C’est hélas la réalité de notre monde : si les alertes se multiplient aux quatre coins de la planète, ceux qui les lancent restent la proie facile des intérêts étatiques. Pourchassés, contraints à l’exil ou à la prison, ces éveilleurs de conscience paient cher le prix de leurs révélations. Julian Assange, le fondateur de Wikileaks, est reclus dans une ambassade à Londres depuis juin 2012. Son informateur, Bradley Manning, a été condamné à 35 ans de prison par un tribunal militaire américain. Edward Snowden, qui a dévoilé en juin dernier le système d’espionnage mondial auquel se livrent les Etats-Unis, a quant à lui obtenu de la Russie un droit d’asile reconductible d’un an. Encore plus proche dans le temps, Xu Zhiyong, cet avocat chinois qui a lancé en 2012 le Mouvement des nouveaux citoyens et milite pour la moralisation de la vie publique, devait répondre mercredi 22 janvier, devant un tribunal de Pékin, des accusations de « trouble à l’ordre public » et « appel à manifestation ». Le même jour, plusieurs quotidiens chinois dévoilaient des milliers de noms d’officiels détenant des comptes à l’étranger.
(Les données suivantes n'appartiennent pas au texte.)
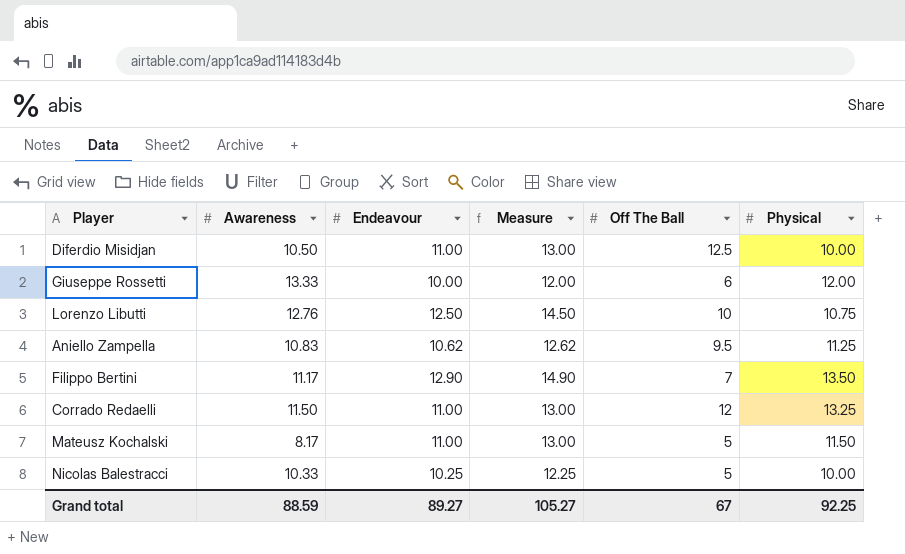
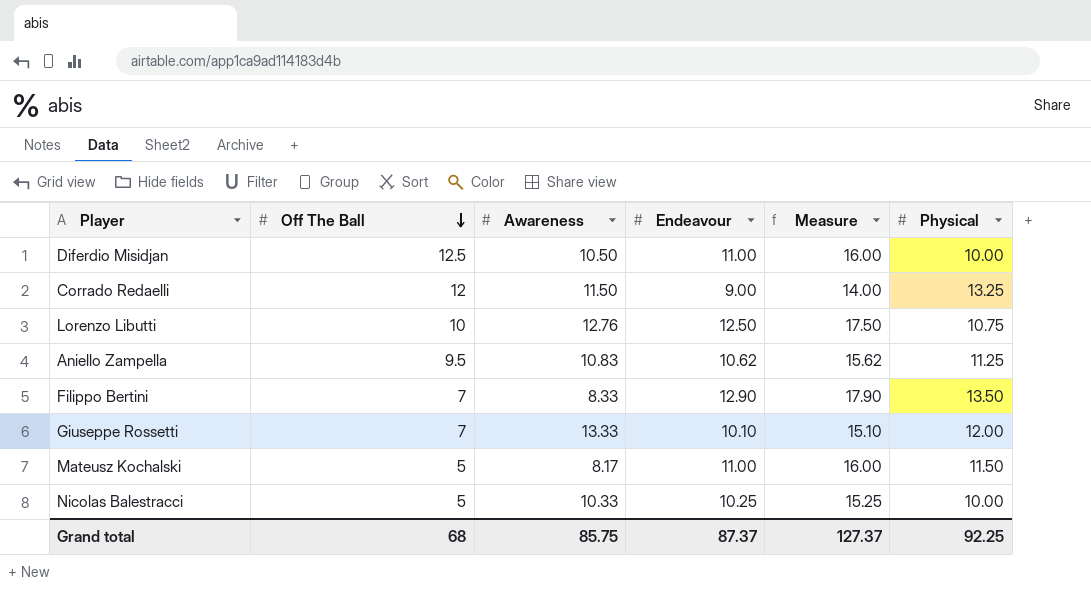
row order: none -> Off The Ball descending
column Off The Ball | position: 5 -> 2
column Measure | formula: [Endeavour] + 2 -> [Endeavour] + 5
Corrado Redaelli | Endeavour: 11.00 -> 9.00
Filippo Bertini | Awareness: 11.17 -> 8.33
Giuseppe Rossetti | Off The Ball: 6 -> 7
Giuseppe Rossetti | Endeavour: 10.00 -> 10.10
Grand total | Off The Ball: 67 -> 68
Grand total | Awareness: 88.59 -> 85.75
Grand total | Endeavour: 89.27 -> 87.37
Grand total | Measure: 105.27 -> 127.37

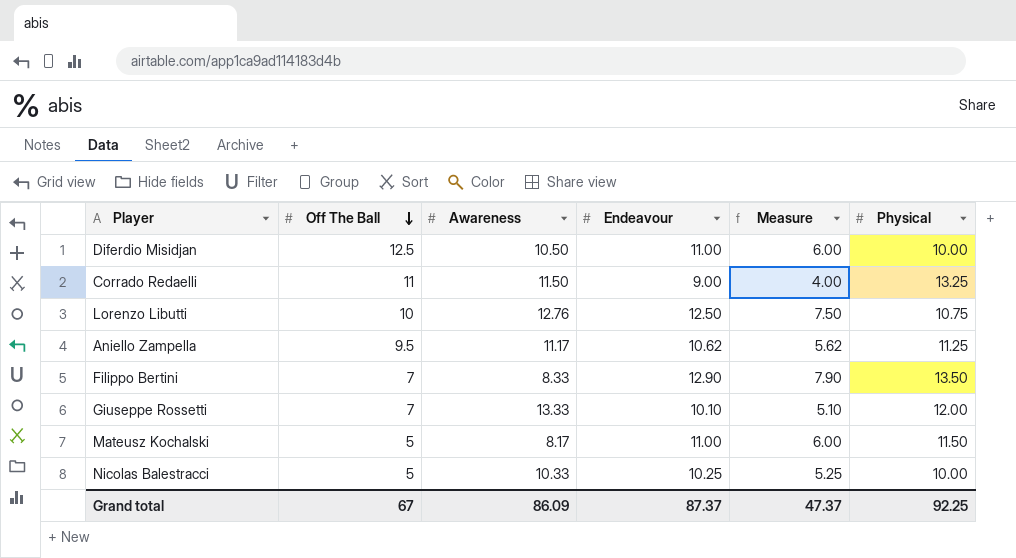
column Measure | formula: [Endeavour] + 5 -> [Endeavour] - 5
Corrado Redaelli | Off The Ball: 12 -> 11
Aniello Zampella | Awareness: 10.83 -> 11.17
Grand total | Off The Ball: 68 -> 67
Grand total | Awareness: 85.75 -> 86.09
Grand total | Measure: 127.37 -> 47.37

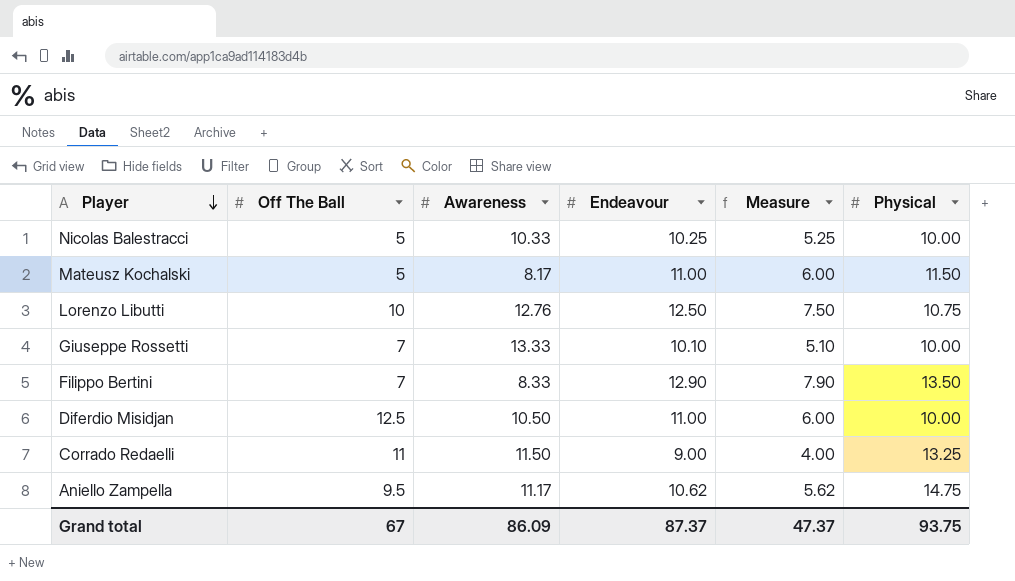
row order: Off The Ball descending -> Player descending
Giuseppe Rossetti | Physical: 12.00 -> 10.00
Aniello Zampella | Physical: 11.25 -> 14.75
Grand total | Physical: 92.25 -> 93.75

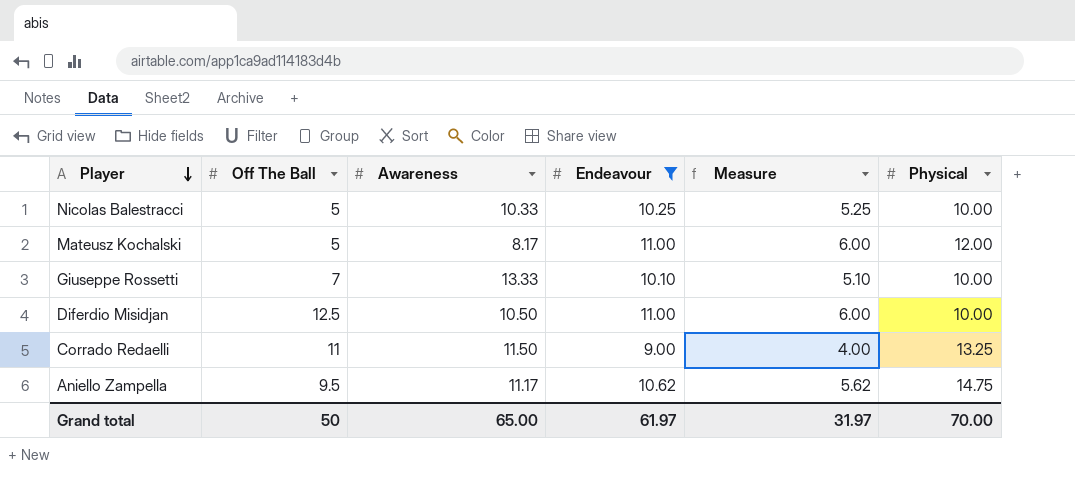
filter: none -> Endeavour <= 11.00
Mateusz Kochalski | Physical: 11.50 -> 12.00
Grand total | Off The Ball: 67 -> 50
Grand total | Awareness: 86.09 -> 65.00
Grand total | Endeavour: 87.37 -> 61.97
Grand total | Measure: 47.37 -> 31.97
Grand total | Physical: 93.75 -> 70.00

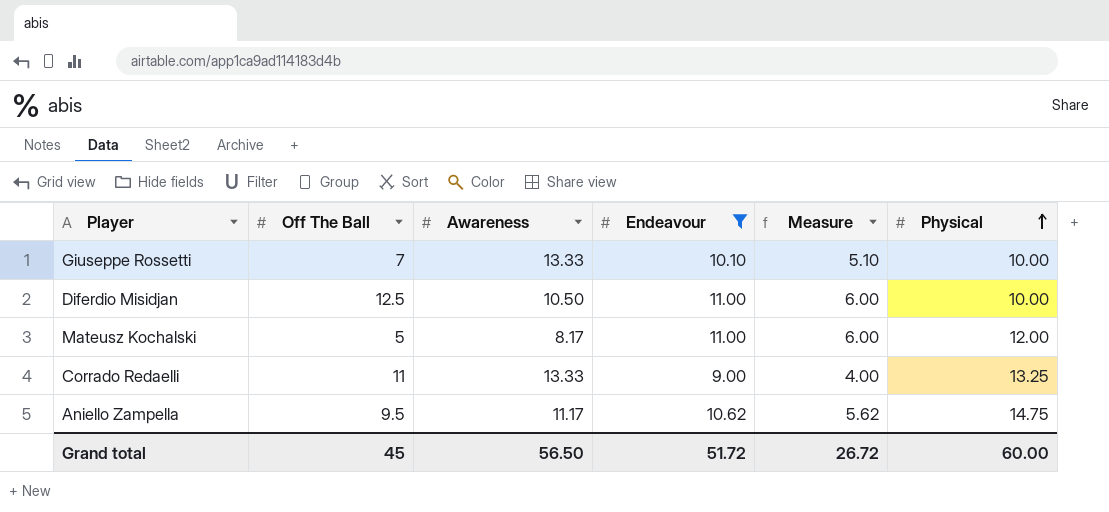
row order: Player descending -> Physical ascending
row Nicolas Balestracci: 5 | 10.33 | 10.25 | 5.25 | 10.00 -> none
Corrado Redaelli | Awareness: 11.50 -> 13.33
Grand total | Off The Ball: 50 -> 45
Grand total | Awareness: 65.00 -> 56.50
Grand total | Endeavour: 61.97 -> 51.72
Grand total | Measure: 31.97 -> 26.72
Grand total | Physical: 70.00 -> 60.00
Quel que soit le pays, c’est le même sort qui est réservé aux lanceurs d’alerte : l’isolement et le harcèlement judiciaire.  Aucun Etat, qu’il soit démocratique ou pas, n’aime être pris la main dans le sac. Et c’est bien pour cela que, dans les systèmes politiques évolués, le peuple, conscient de ses droits, est là pour sanctionner les dépassements. Comment comprendre alors que les Américains ne se soient pas élevés contre l’arbitraire qui a touché Snowden, Assange, Manning et consorts ? Tout simplement parce que les affaires qu’ils ont révélées n’ont pas mis l’Etat américain en porte-à-faux avec sa population. Les sondages indiquent qu’une majorité d’Américains est prête à accepter les écoutes téléphoniques à des fins de lutte antiterroriste. De la même manière, une majorité d’Américains comprend que les communications Internet du monde entier, à l’exception de celles du territoire national, soient disséquées par la NSA sans aucune autorisation préalable.

Le Maroc a lui aussi ses lanceurs d’alerte et ses méthodes pour les museler. L’un des premiers à avoir fait parler de lui n’est autre que le « sniper de Targuist », dont les vidéos postées sur le Net en 2007 montraient des policiers en flagrant délit de corruption. S’il a choisi plus tard de poursuivre son combat à visage découvert, Mounir Agueznay est néanmoins bien conscient de la pression qui pèse sur lui et sa famille. En 2011, deux fonctionnaires du ministère des Finances se sont également illustrés par la révélation de l’affaire des primes échangées entre Noureddine Bensouda, trésorier général du royaume, et Salaheddine Mezouar, alors ministre des Finances. Ce sont ces mêmes fonctionnaires qui ont été jugés pour « violation du secret professionnel ». Plus récemment, l’affaire du Danielgate, relayée par le site d’information Lakome.com, n’a pas plaidé en faveur du journaliste Ali Anouzla, accusé quelques semaines après de complot terroriste. En l’absence de sondages, il nous est difficile de mesurer avec exactitude l’impact de ces affaires sur l’opinion publique. Il reste que, dans les trois cas, l’Etat marocain s’est retrouvé en porte-à-faux avec le bon sens populaire : celui qui condamne le policier racketteur, au même titre qu’une prime mensuelle plus élevée que le salaire de base, ou la grâce accordée à un pédophile notoire. Un Etat sur lequel plane le soupçon d’injustice, voilà assurément une alerte à prendre au sérieux. A défaut, viendra le jour où le musellement de quelques-uns ne suffira plus à protéger notre système politique d’une cascade de scandales.